Secondly, many of us exist in a culture that contains what I might call “Capitalist Idolatry.” We are told to make money all the time, to turn everything to a profit, to look for the next thing. We’ve had years of business gurus pitching side hustles and passive income. We’ve internalized this, and for many people this seems to be instinctual.

Third, the economy hasn’t gone great for a lot of people. How many layoffs, restructurings, firings, our recessions have you been through? How many people lost their economic progress, or never even got a chance to start any progress? People have been let down by the economy, and they’re looking to make money, and that culture of hustle is there waiting to tell us we can do it – and beat the system!

Fourth, American culture has normalized the spiritual grift.

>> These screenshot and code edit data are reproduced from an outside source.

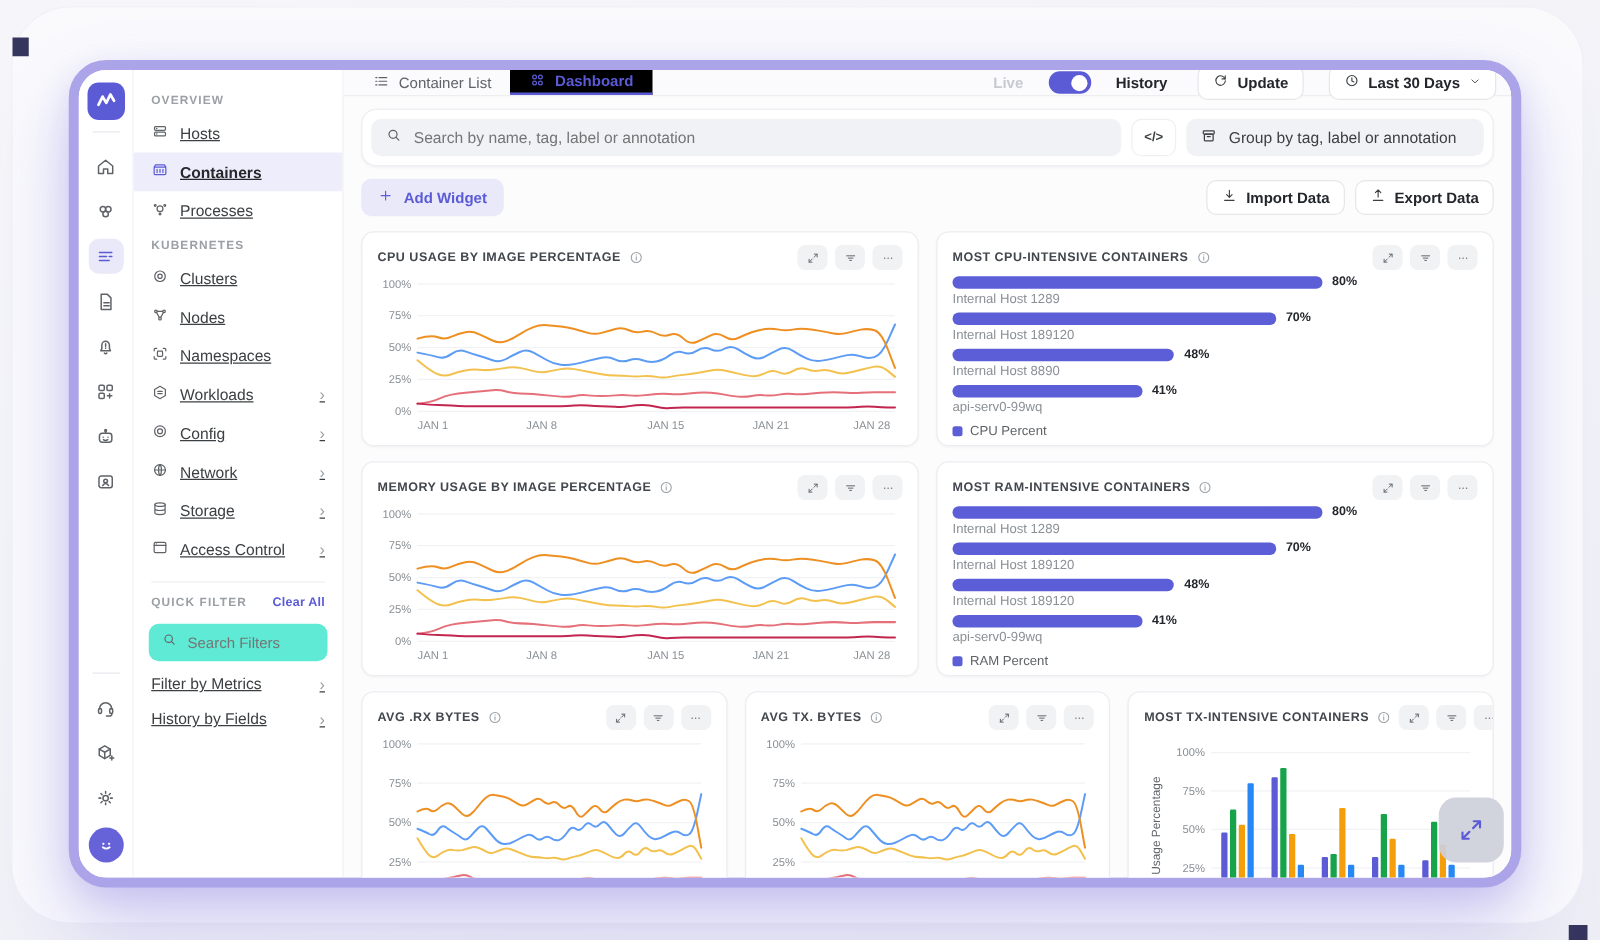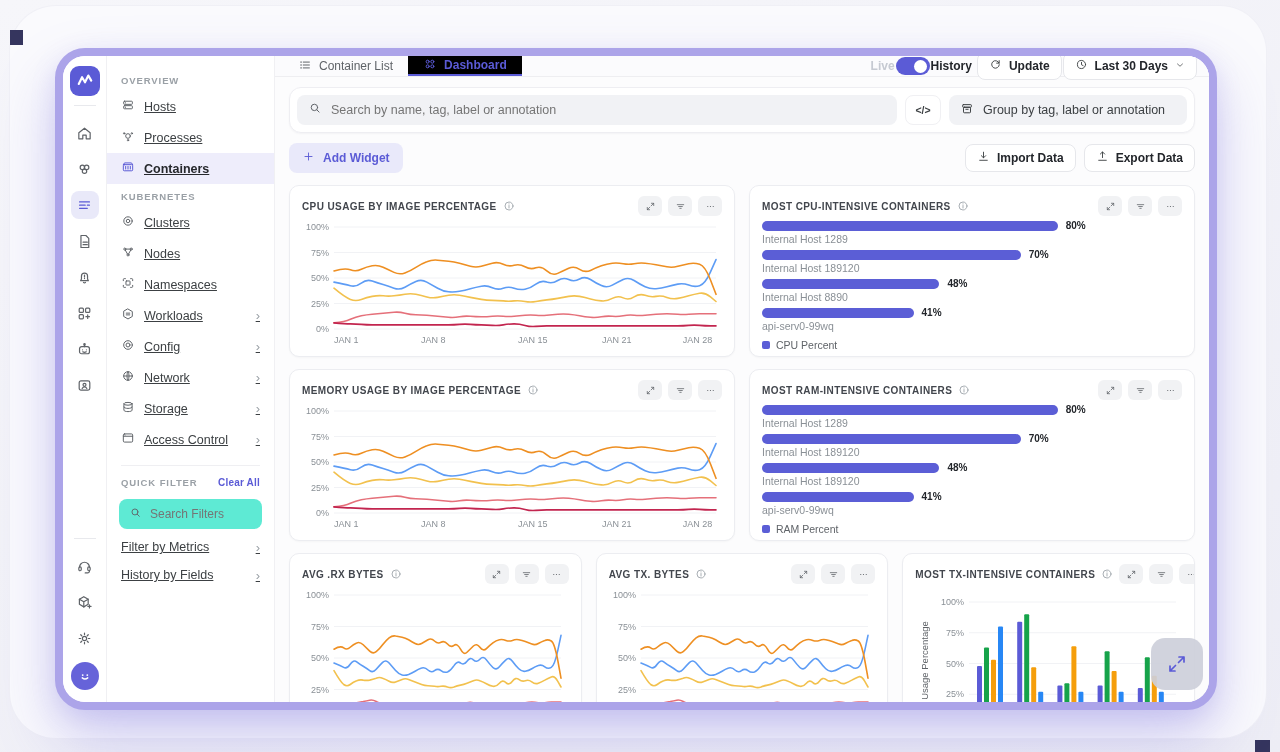"Live" .tabbar-right { gap: 1px -> 20px }
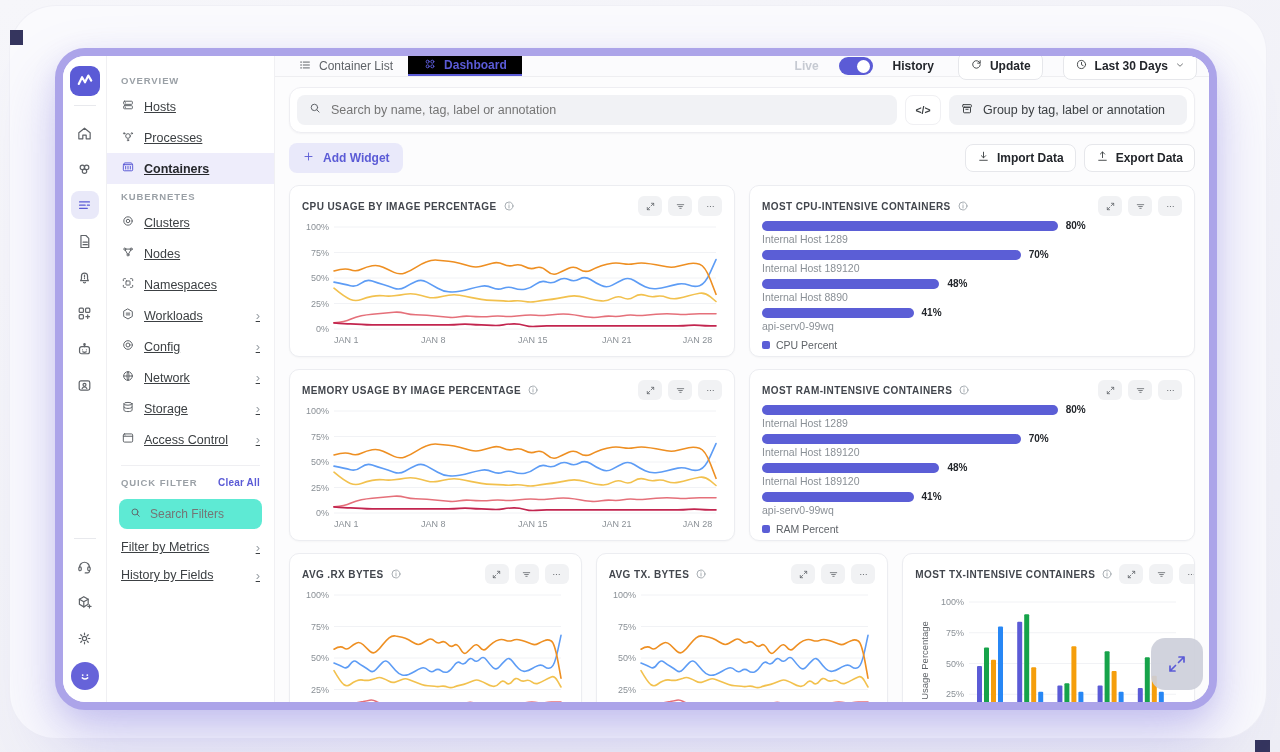"Processes" div.side-item { order: before "Containers" -> after "Containers" }
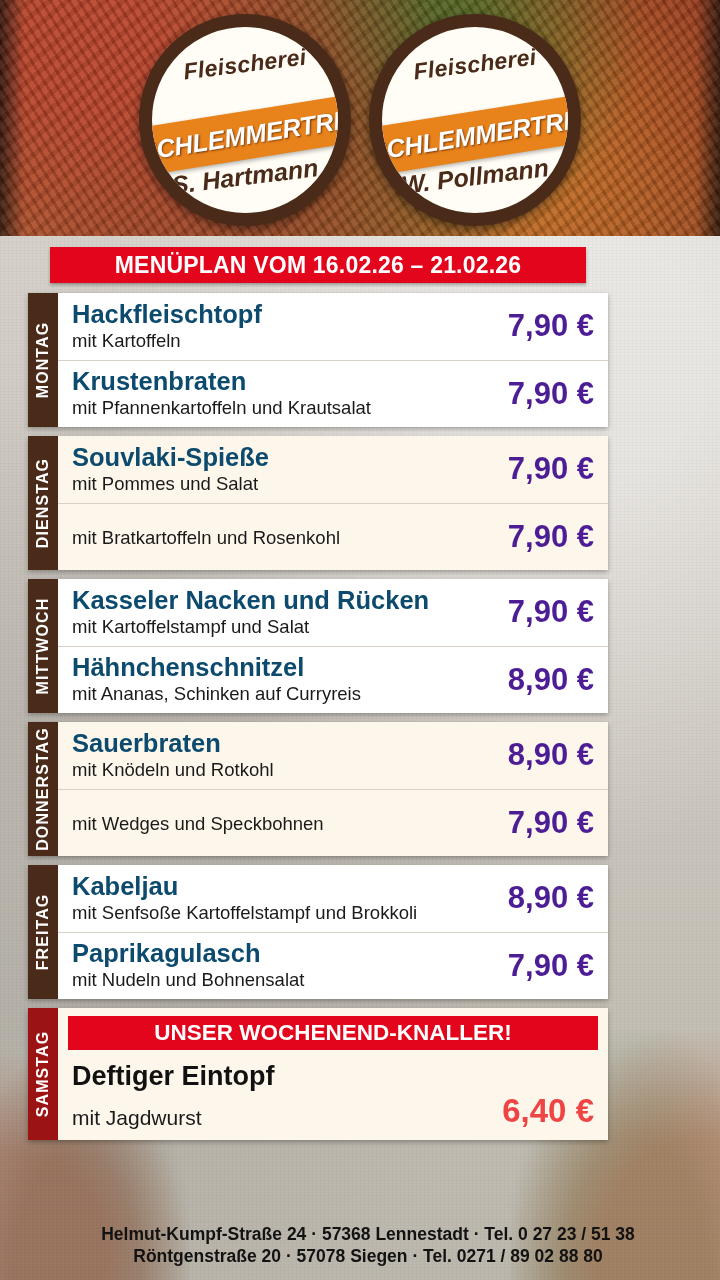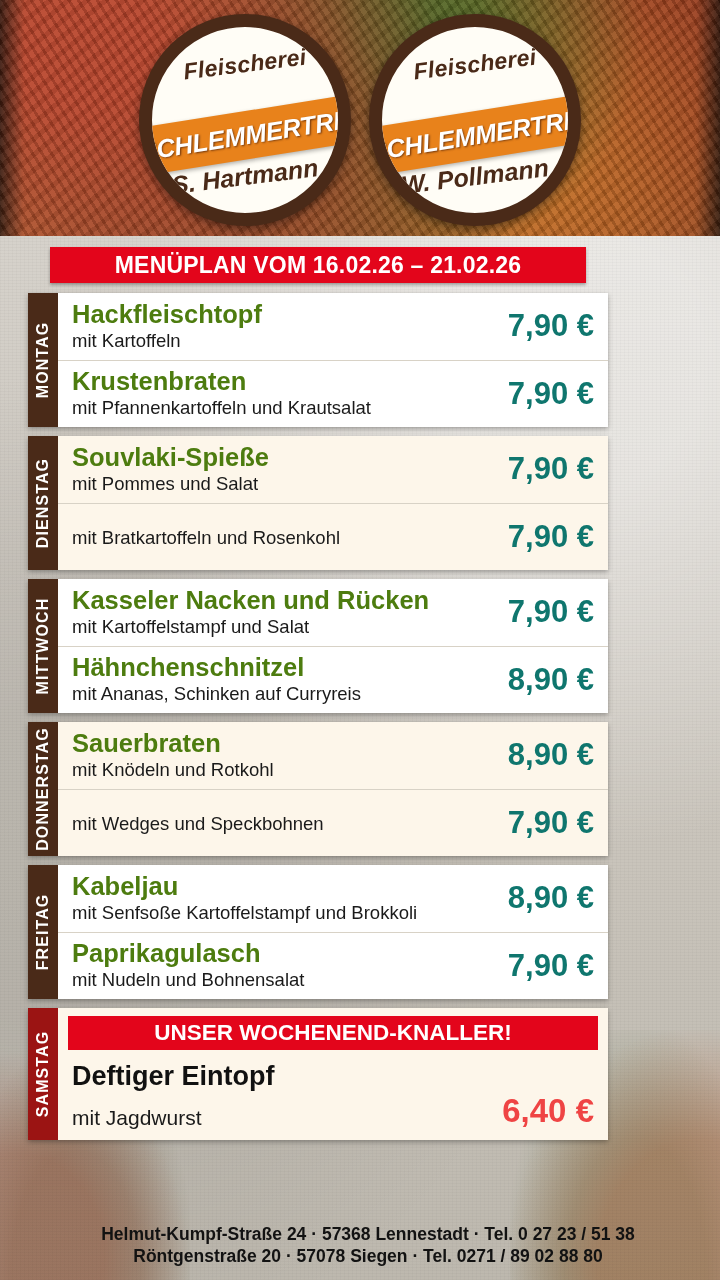"Hackfleischtopf" .dish-name { color: #4d7c0f -> #0c4a6e }
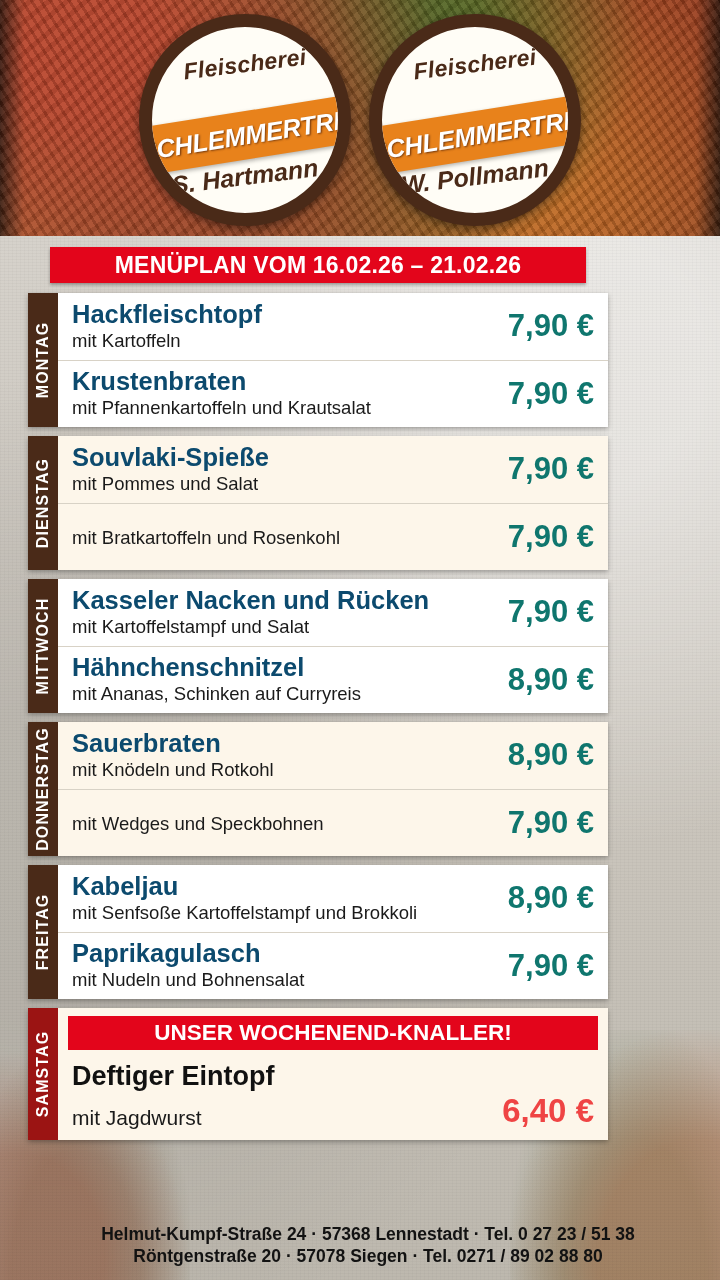"7,90 €" .dish-price { color: #0f766e -> #4c1d95 }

We have the so-called mainstream Christian grift, a historical lineage of tent revivalists, pass-the-plate evangelists, megachurches, and of course the televangelists and their empires. If people aren’t interested in that – or are rebelling against it – you can provide “alternative” spirituality and get your own grift going by doing something different while keeping the same old moneymaking routines.

Fifth, spiritual grift doesn’t require you to make anything unusual. Sure you can sell crystals and whatever, but it’s really easy to sell content which you can just make up and spew into the format of your choice. If you do want to sell merch you can get things manufactured or slap your brand name on some pre-made herbal medication or whatever. But for the most part, spiritual grift is no different than the various life coach and business guru scams.

Toss all that together and of course we’re awash in Spiritual grifts. They’be been around for awhile, we exist in a grifty culture, and the internet turned it up to eleven. When someone is flooded with TikTok, YouTube, and Podcast gurus, they might get ideas. They might even have some authentic spiritual insights, but that’s a seed for something neither spiritual or insightful.

What we face today in the world of spiritual grift is something more widespread and faster-moving than grifts of say a century ago. But nothing is actually unusual – we’ve all seen it before, throughout history and throughout our lives.